**EXTRACTED INFORMATION**:
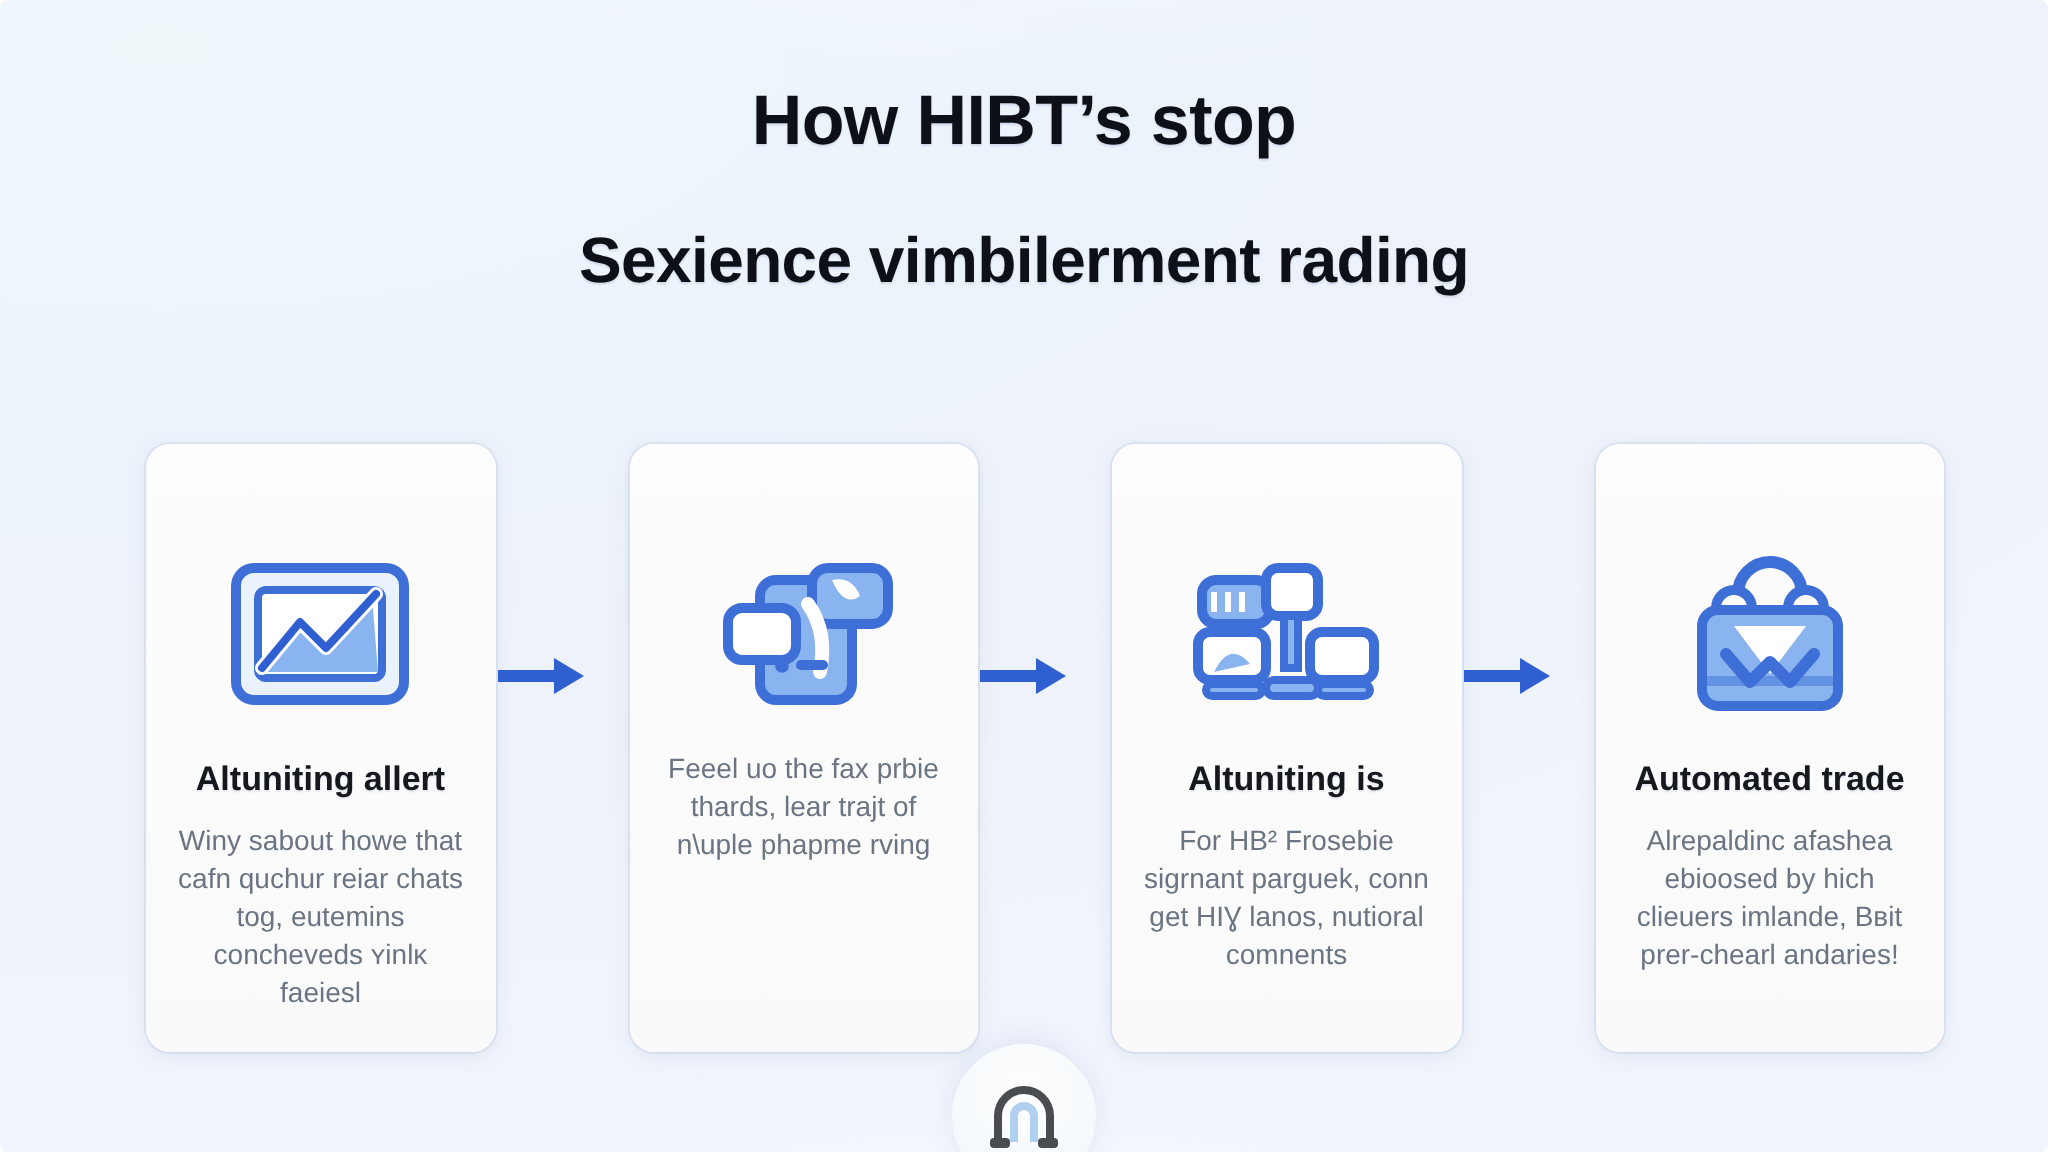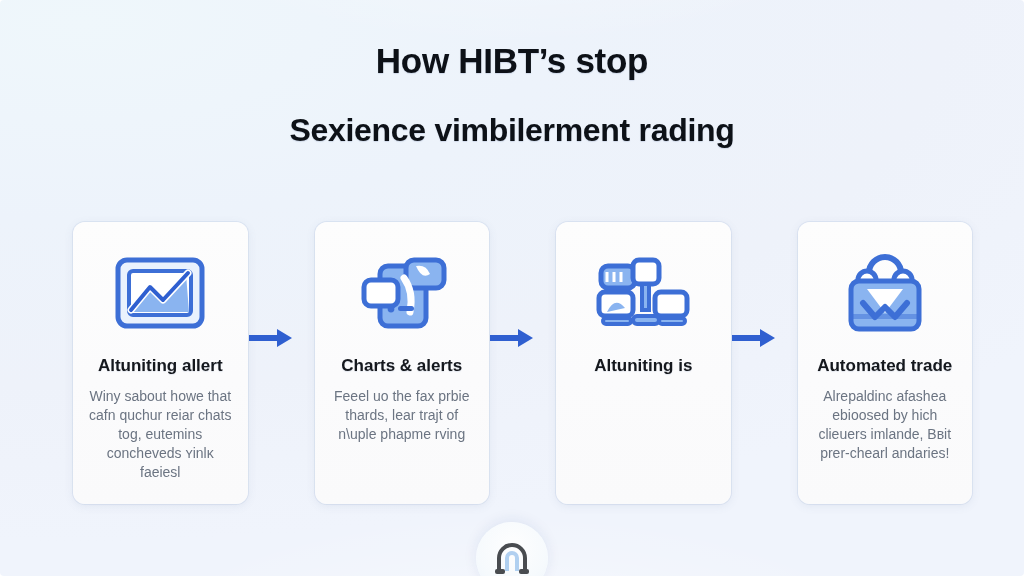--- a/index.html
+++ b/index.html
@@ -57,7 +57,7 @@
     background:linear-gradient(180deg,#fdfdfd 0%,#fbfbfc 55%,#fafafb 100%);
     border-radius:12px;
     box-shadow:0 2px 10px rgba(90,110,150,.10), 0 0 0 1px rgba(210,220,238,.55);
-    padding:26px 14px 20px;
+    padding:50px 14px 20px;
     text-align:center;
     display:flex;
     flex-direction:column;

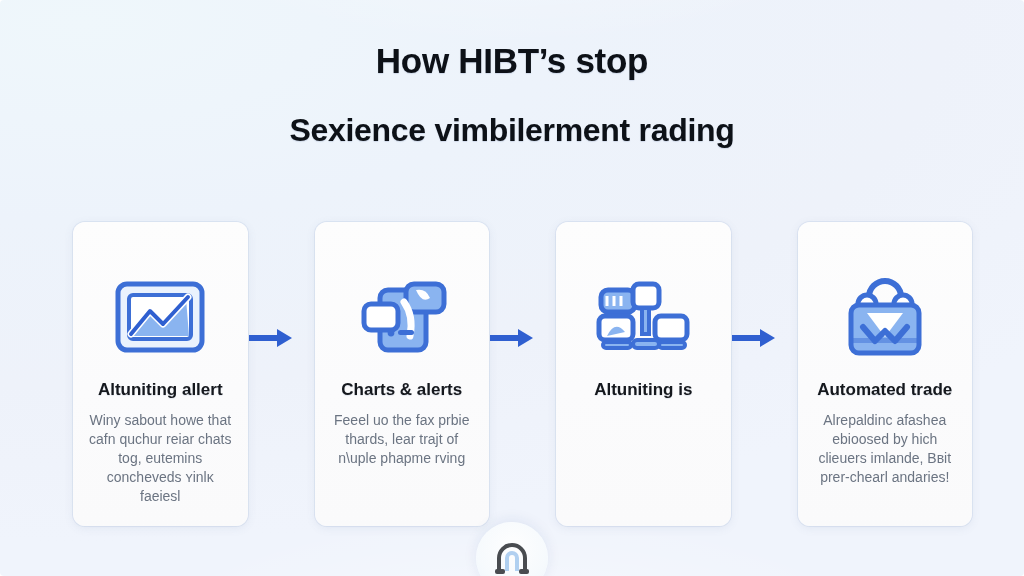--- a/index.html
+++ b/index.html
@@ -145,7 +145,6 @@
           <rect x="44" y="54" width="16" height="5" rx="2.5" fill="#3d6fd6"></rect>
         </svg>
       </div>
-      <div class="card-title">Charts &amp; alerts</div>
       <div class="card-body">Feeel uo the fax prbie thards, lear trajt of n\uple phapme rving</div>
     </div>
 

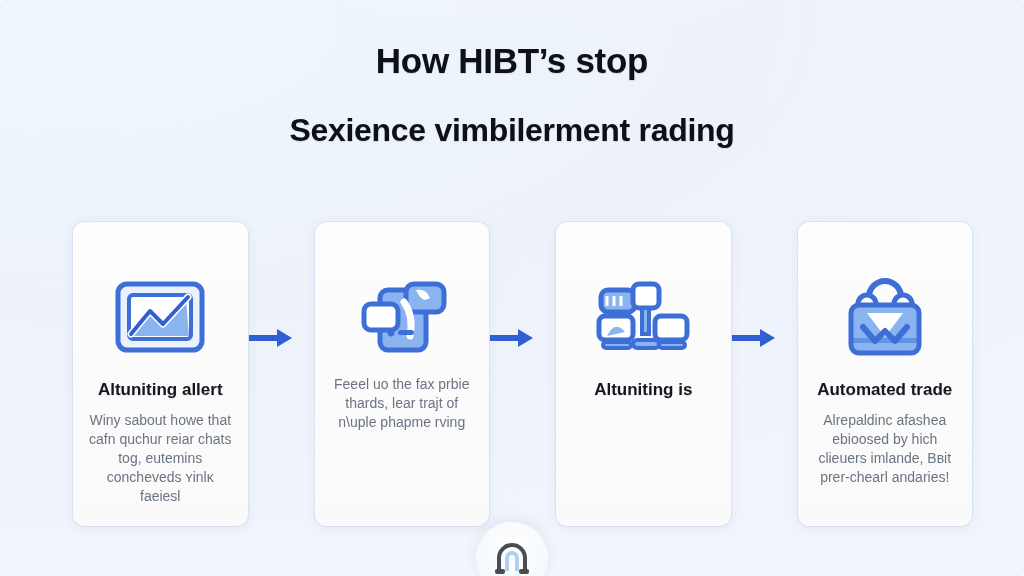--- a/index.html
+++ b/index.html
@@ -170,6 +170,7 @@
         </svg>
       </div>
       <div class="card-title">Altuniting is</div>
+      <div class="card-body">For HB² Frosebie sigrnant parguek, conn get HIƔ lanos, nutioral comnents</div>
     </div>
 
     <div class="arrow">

--

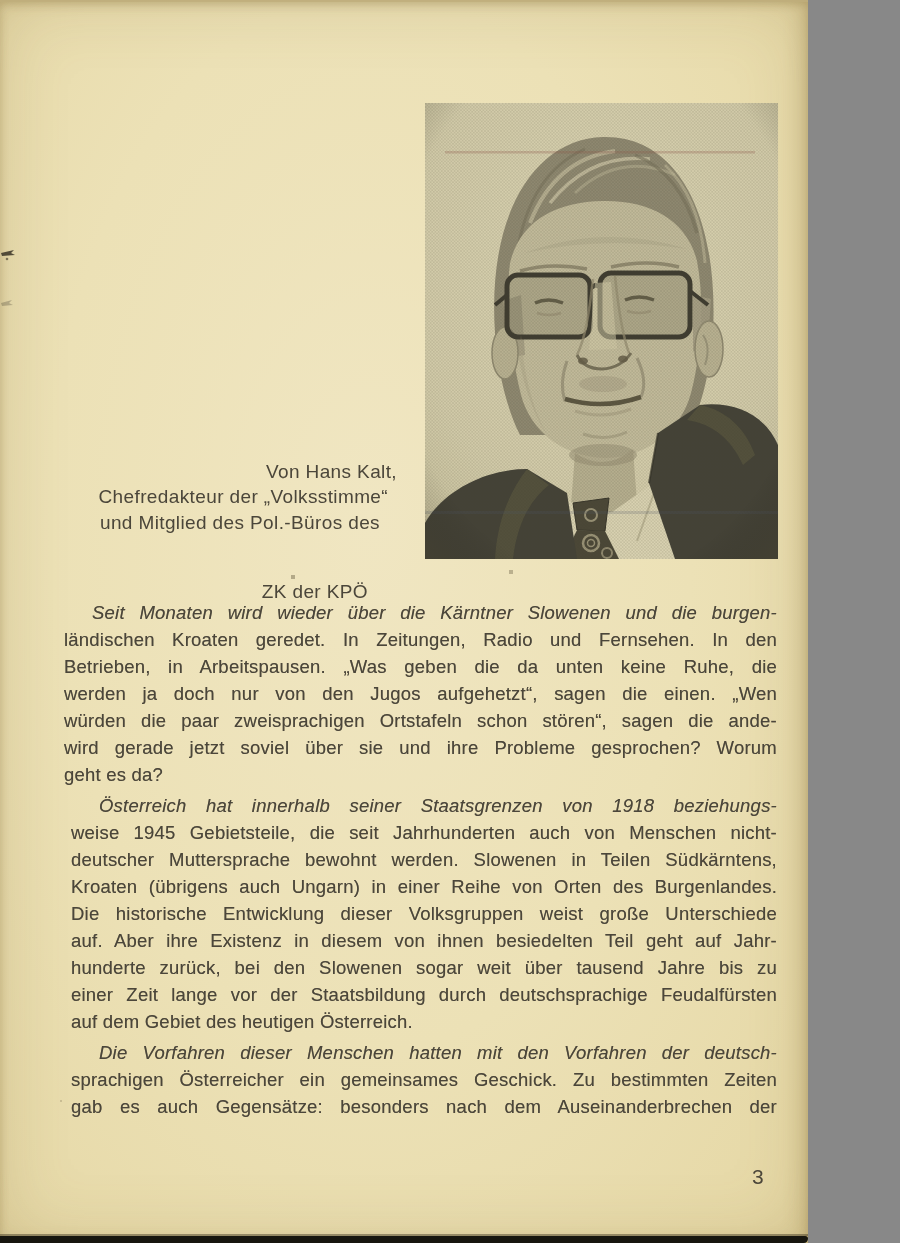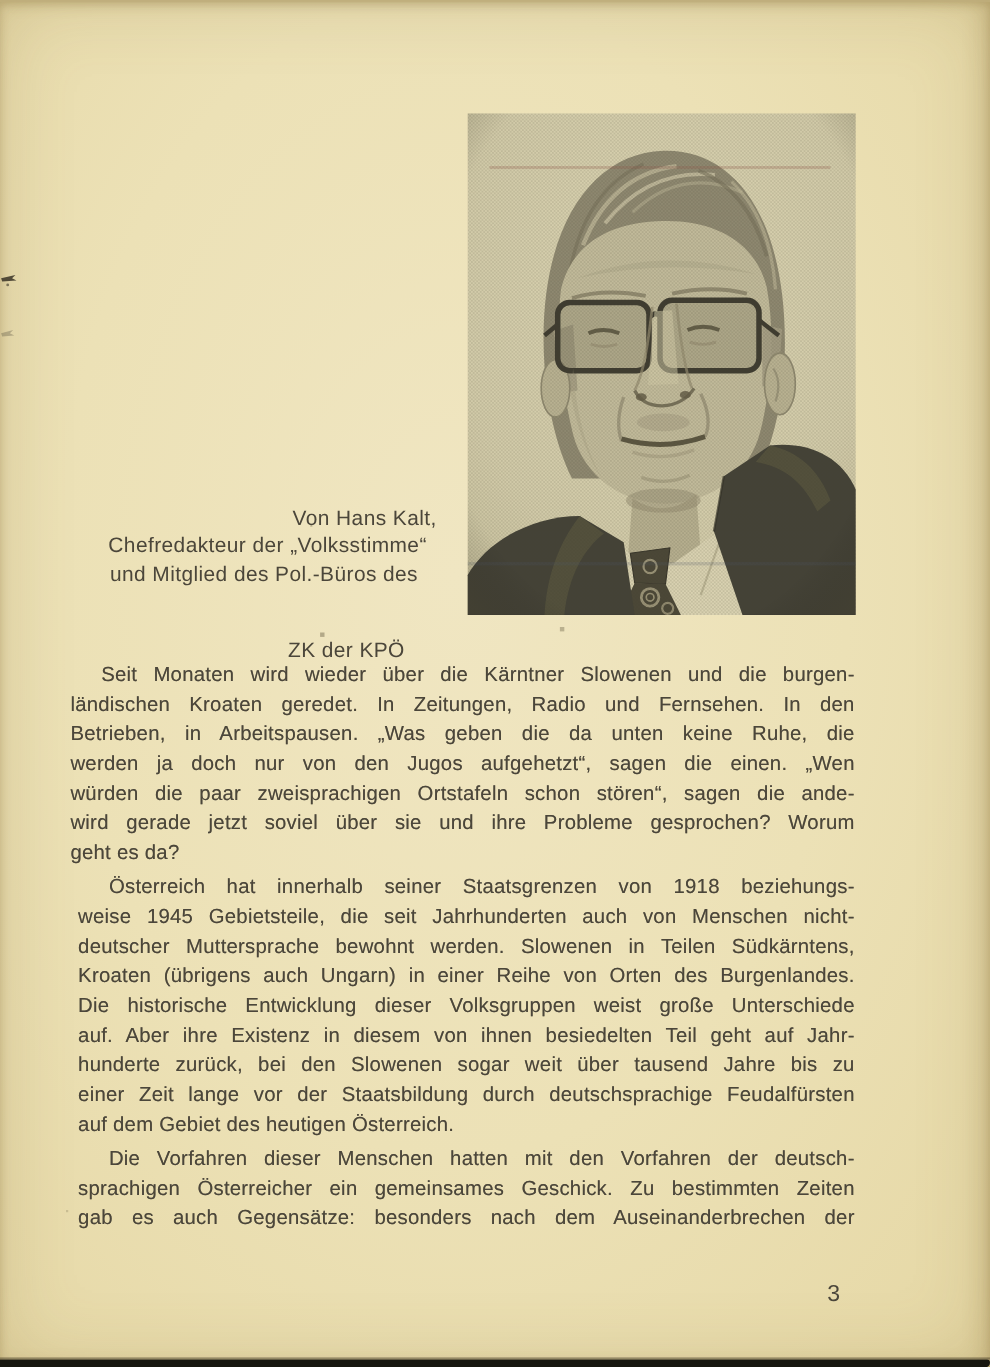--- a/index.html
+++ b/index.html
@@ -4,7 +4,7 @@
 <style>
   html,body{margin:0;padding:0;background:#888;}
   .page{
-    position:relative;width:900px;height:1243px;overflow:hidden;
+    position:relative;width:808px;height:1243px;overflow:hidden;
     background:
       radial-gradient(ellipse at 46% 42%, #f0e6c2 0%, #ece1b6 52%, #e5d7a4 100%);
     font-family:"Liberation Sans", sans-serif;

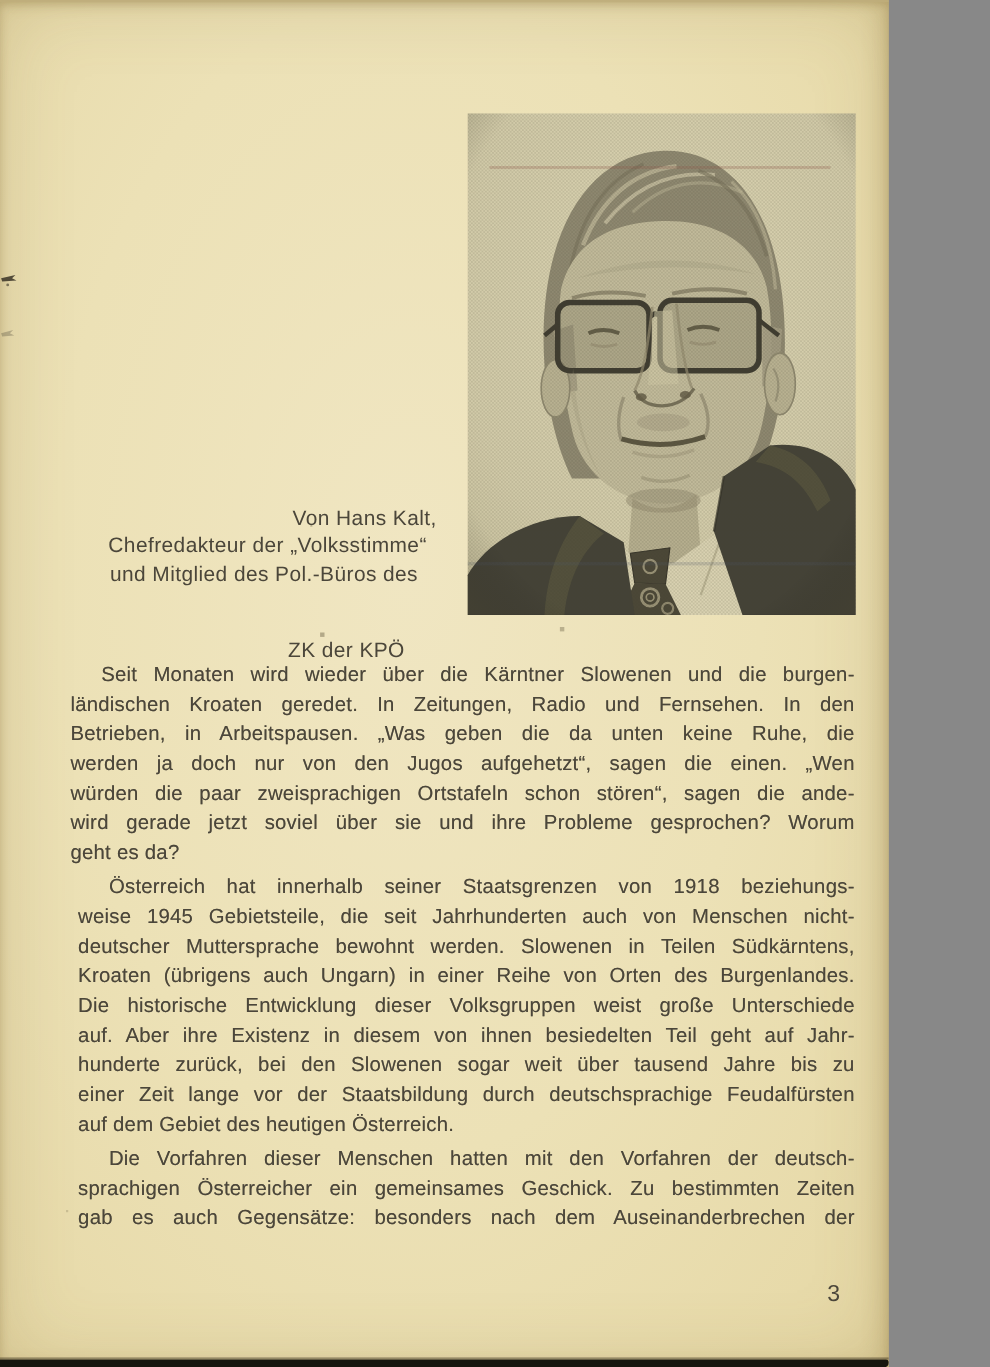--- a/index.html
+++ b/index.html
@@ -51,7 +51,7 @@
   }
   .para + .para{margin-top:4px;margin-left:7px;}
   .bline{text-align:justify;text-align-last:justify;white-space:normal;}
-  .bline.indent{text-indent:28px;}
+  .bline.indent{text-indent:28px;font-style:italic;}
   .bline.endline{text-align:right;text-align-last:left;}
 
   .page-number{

**AIM OF THE EXERCISE**: Starting from the records above, copy each line where the string "margin" is found.

**EXPECTED ANSWER**:
   html,body{margin:0;padding:0;background:#888;}
   .para + .para{margin-top:4px;margin-left:7px;}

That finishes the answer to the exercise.